Adopting Italian Dishes….

Hubby made pesto the other day as our basil is beginning to get “leggy” and may have to be cut back soon. I know some of this post will be repetitious to longtime followers, so do bear with me. I’ve previously mentioned, Hubby grew up in a small Georgia town and I in small Louisiana towns. In my case, North Louisiana, which at that time did not embrace Cajun/Creole dishes the way they do now. On the other hand, both of us enjoyed the standard Southern fare of fried chicken, homemade biscuits, a can of bacon drippings on the stove to use as seasoning, etc. In other words, our culinary experiences did not expand significantly until we left our respective homes.
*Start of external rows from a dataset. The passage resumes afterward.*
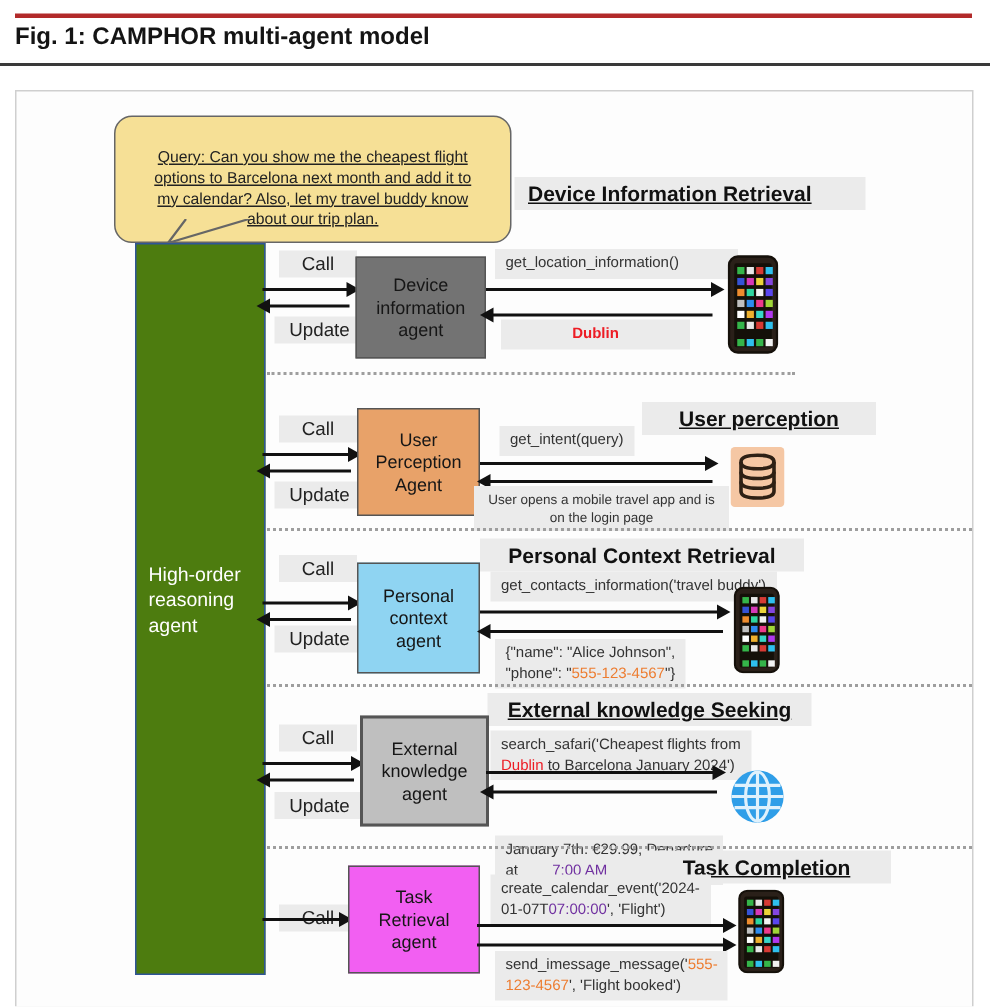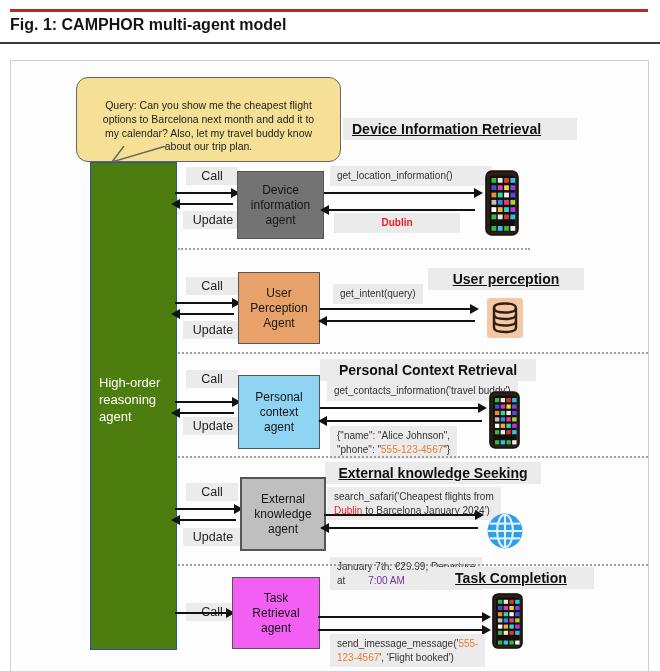--- a/index.html
+++ b/index.html
@@ -44,7 +44,7 @@
 
   <div class="fig-box"></div>
 
-  <div class="bubble" style="left: 76px; top: 77px; width: 255px; height: 69px; background: rgb(246, 224, 150);">
+  <div class="bubble" style="left: 76px; top: 77px; width: 255px; height: 69px; background: rgb(246, 224, 150); text-decoration: underline;">
     <span>Query: Can you show me the cheapest flight
 options to Barcelona next month and add it to
 my calendar? Also, let my travel buddy know

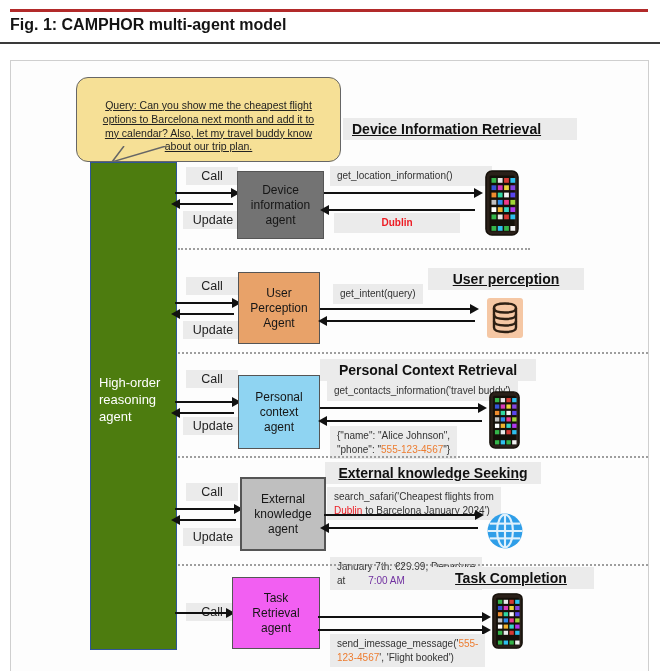--- a/index.html
+++ b/index.html
@@ -127,6 +127,8 @@
   <div class="code" style="left:333px;top:284px"><span>get_intent(query)</span></div>
   <div class="line ar" style="left:320px;top:308px;width:152px"></div>
   <div class="line al" style="left:325px;top:320px;width:150px"></div>
+  <div class="code" style="left:316px;top:324px;width:156px;text-align:center;font-size:9px"><span>User opens a mobile travel app and is
+on the login page</span></div>
   <span class="icon" style="left:487px;top:298px;width:36px;height:40px">
       <svg viewBox="0 0 36 40">
     <rect width="36" height="40" rx="3" fill="#f5c7a4"></rect>

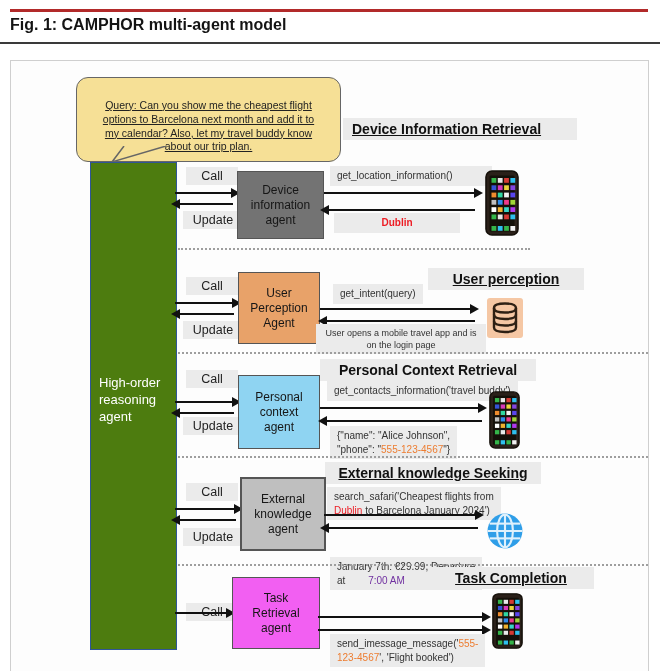--- a/index.html
+++ b/index.html
@@ -237,6 +237,8 @@
 Retrieval
 agent</span>
   </div>
+  <div class="code" style="left:327px;top:583px"><span>create_calendar_event('2024-
+01-07T</span><span style="color: rgb(112, 48, 160);">07:00:00</span><span>', 'Flight')</span></div>
   <div class="line ar" style="left:318px;top:616px;width:166px"></div>
   <div class="line ar" style="left:318px;top:629px;width:166px"></div>
   <div class="code" style="left:330px;top:634px"><span>send_imessage_message('</span><span style="color: rgb(237, 125, 49);">555-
As I may also have explained, there are not many Army personnel in Italy, more Navy and Air Force which is why we never expected to be assigned there. Notwithstanding the intensely difficult professional positions we were in, there was most assuredly personal pleasure in spending 18 months in Tuscany. One surprising thing we discovered about Italian cooking was how very regional it is. Pesto is a good example. Predominantly a dish found in Liguria, especially around Genoa, there were only one or two restaurants where we lived that carried it on the menu. The same was true of something like veal saltimbocca – very popular around Rome and rarely seen where we were. Certain others, such as frito misto (the fried seafood mix) was common almost everywhere as was pizza.

The other thing we hadn’t realized was how quickly sauces were created and how few ingredients were often used; the key being freshness more than complexity. What we call marinara was usually referred to as pomodoro. Garlic, olive oil, crushed or diced tomatoes, salt and pepper and that was it – maybe fifteen minutes to prepare. Stir in cream and it became a rose sauce. Although the demands of our jobs didn’t allow us to travel as much as we would have liked, we did make it to Venice where other delicious dishes awaited us. Okay, I didn’t care for the varied ways of offering cuttlefish, but Hubby thoroughly enjoyed them.